At least for me, how it goes is (not including my tendency to prefer to discuss identity/industry stuff over the music aspects) that in the process of going through the explanations,(1) we reach the inevitable wall of music theory, because more often than not a music theory analysis of the chords, structure, and how the melody fits into the two explains far more than what most music "analysis" blurbs do today, which is mostly based in arrangement and half-formed melody associations. There was this wonderful blog that was deleted a few years ago that not only featured piano/guitar rearrangements of Jpop bubblegum, but the arranger would write extensively about the influences on the original song and the arrangement. Brahms, Beethoven, or Chopin got brought up just about every time, showing how much good music techniques have already been discovered for centuries. One entry in particular taught me to really appreciate crafting of structure and arrangement over novelty in sound.
Sadly, all that's left of that blogger's analysis is one post dealing in the music theory on his new blog. (It's here, but there's also a lot of prologue that non-fans may find off-putting, as well as lots of bikini pics. To get to the good stuff, ctrl+f "The cryptic ending" ) I mean, look at that! Would completely blow over my head without him having read that, and adding also a throwaway line he wrote worshipping how this is a genius moment seamlessly modulating from Cmaj to Emaj, and since then I've begun to notice other instances of ridiculous progressions and key changes in Jpop, and analyzing to myself how they may or may not work.
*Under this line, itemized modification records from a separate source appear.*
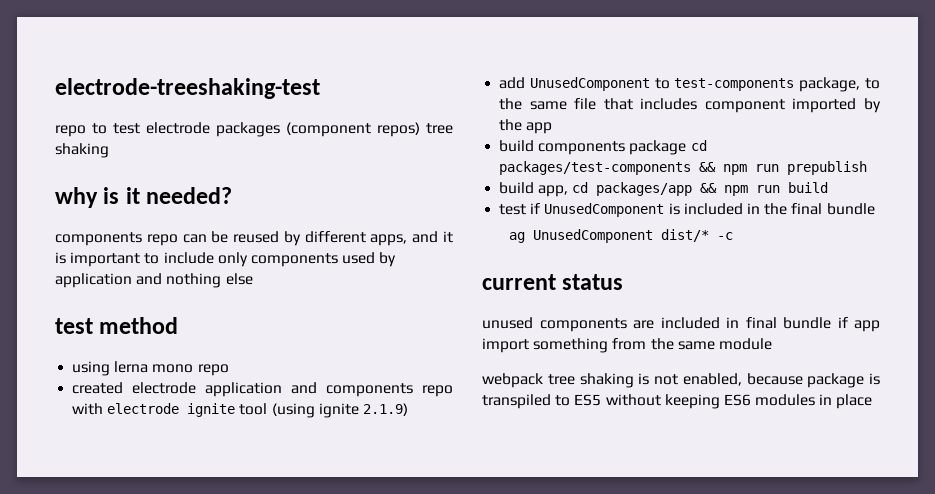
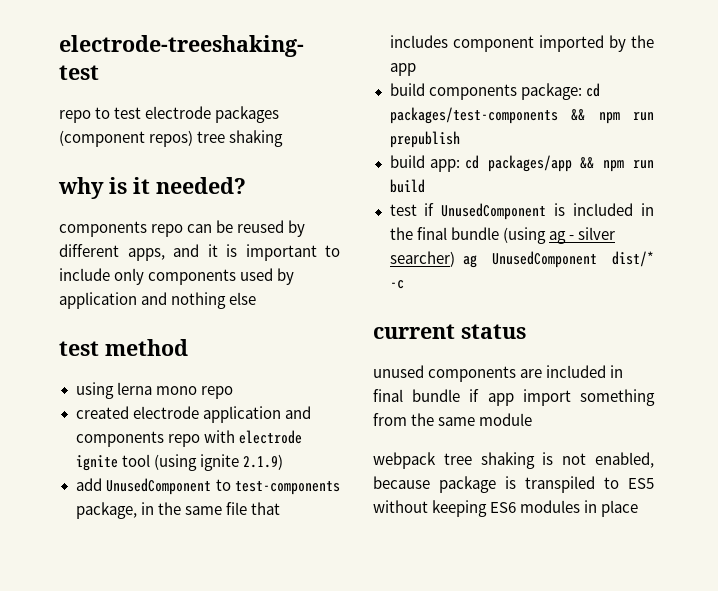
[865,78,880,89] to -> [140,502,154,515] in
[629,140,687,155] package -> [520,83,582,100] package:
[538,185,569,197] app, -> [429,159,460,172] app:
(875, 209) // -> [502,227,615,244] [389,251,455,267] (using ag - silver searcher)

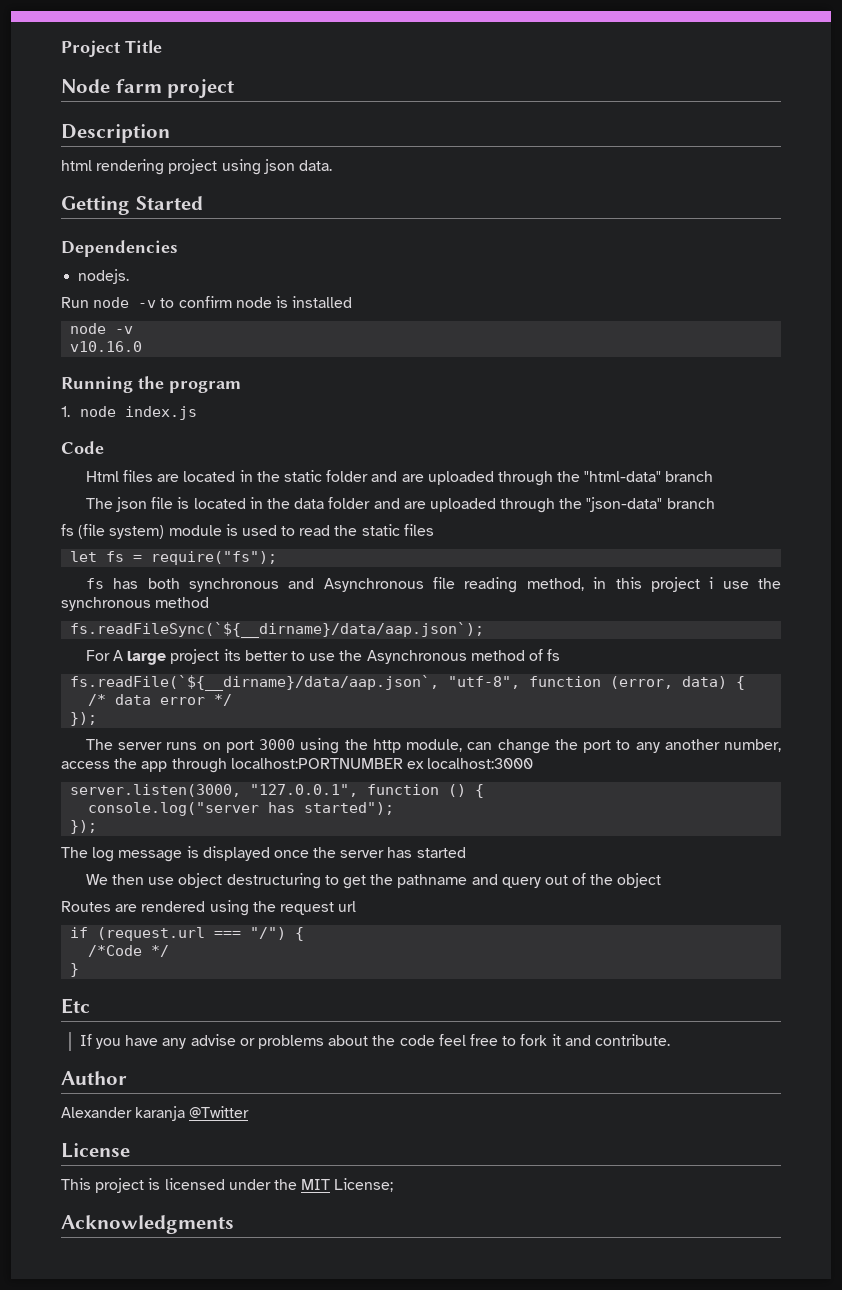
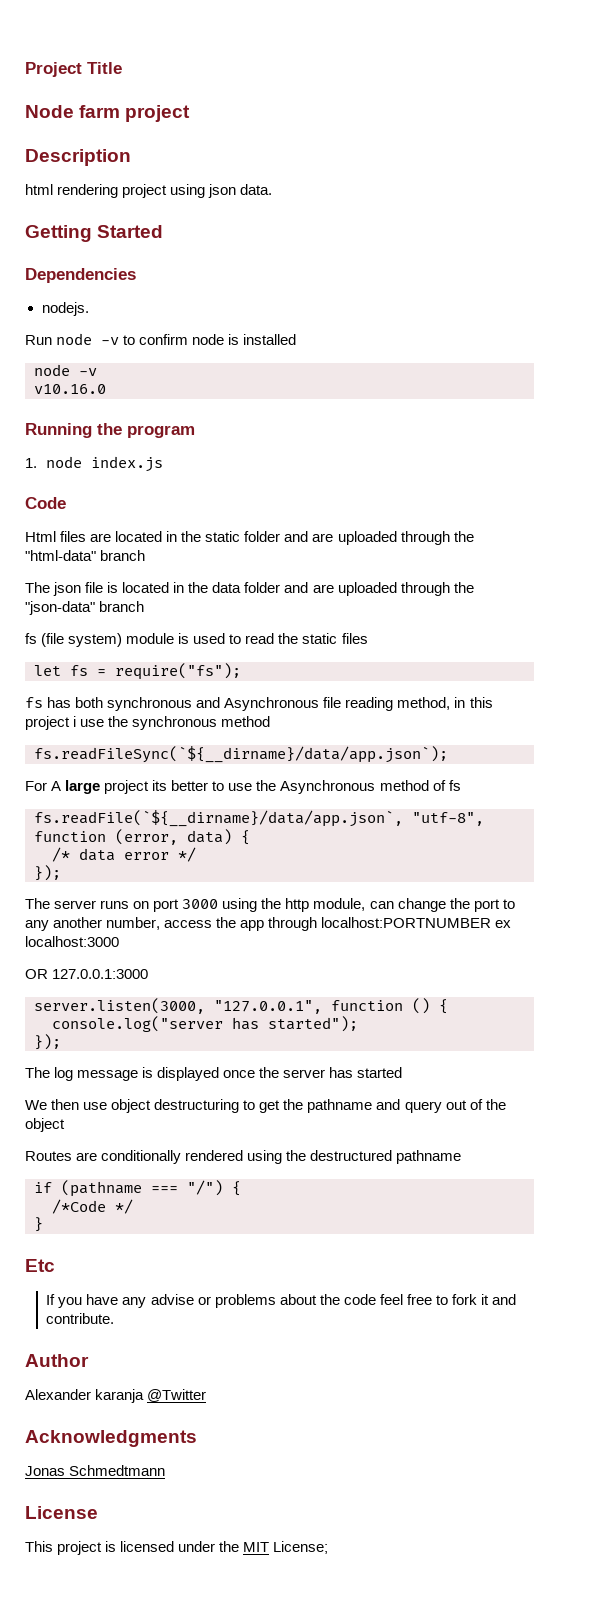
[70,622,485,638] fs.readFileSync(`${__dirname}/data/aap.json`); -> [34,746,448,763] fs.readFileSync(`${__dirname}/data/app.json`);
[70,675,440,691] fs.readFile(`${__dirname}/data/aap.json`, -> [34,810,403,827] fs.readFile(`${__dirname}/data/app.json`,
(534, 763) none -> [25,969,149,979] // OR 127.0.0.1:3000
(138, 908) none -> [101,1150,182,1164] conditionally
[279,901,357,915] request url -> [310,1150,462,1164] destructured pathname
[97,927,206,941] (request.url -> [61,1180,142,1197] (pathname
(250, 1112) none -> [25,1430,197,1447] [25,1465,166,1476] // Acknowledgments // Jonas Schmedtmann
[61,1215,234,1234] // Acknowledgments -> (329, 1547) none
How many other genius moments have I missed out on because I wasn't aware of exactly what's going on, that music theory would point out? Which I also kind of waxed on about in my "Play it fun, make it good" post about only hearing the brilliance of some pieces because the conductor singled it out in rehearsal, or from how I learned to sync my own sheet music with that of the rest of the orchestra. (All of this came together when just three weeks ago I was given an orchestral score for which I had to cobble together a timpani part and fix a horribly written percussion part because the "composer" was just a choir member who had transcribed some songs into a medley by ear and orchestrated in low-quality synth MIDI. The whole orchestra held him in disdain, and the strings especially complained about how obviously he had no idea how to write for strings. But I digress.)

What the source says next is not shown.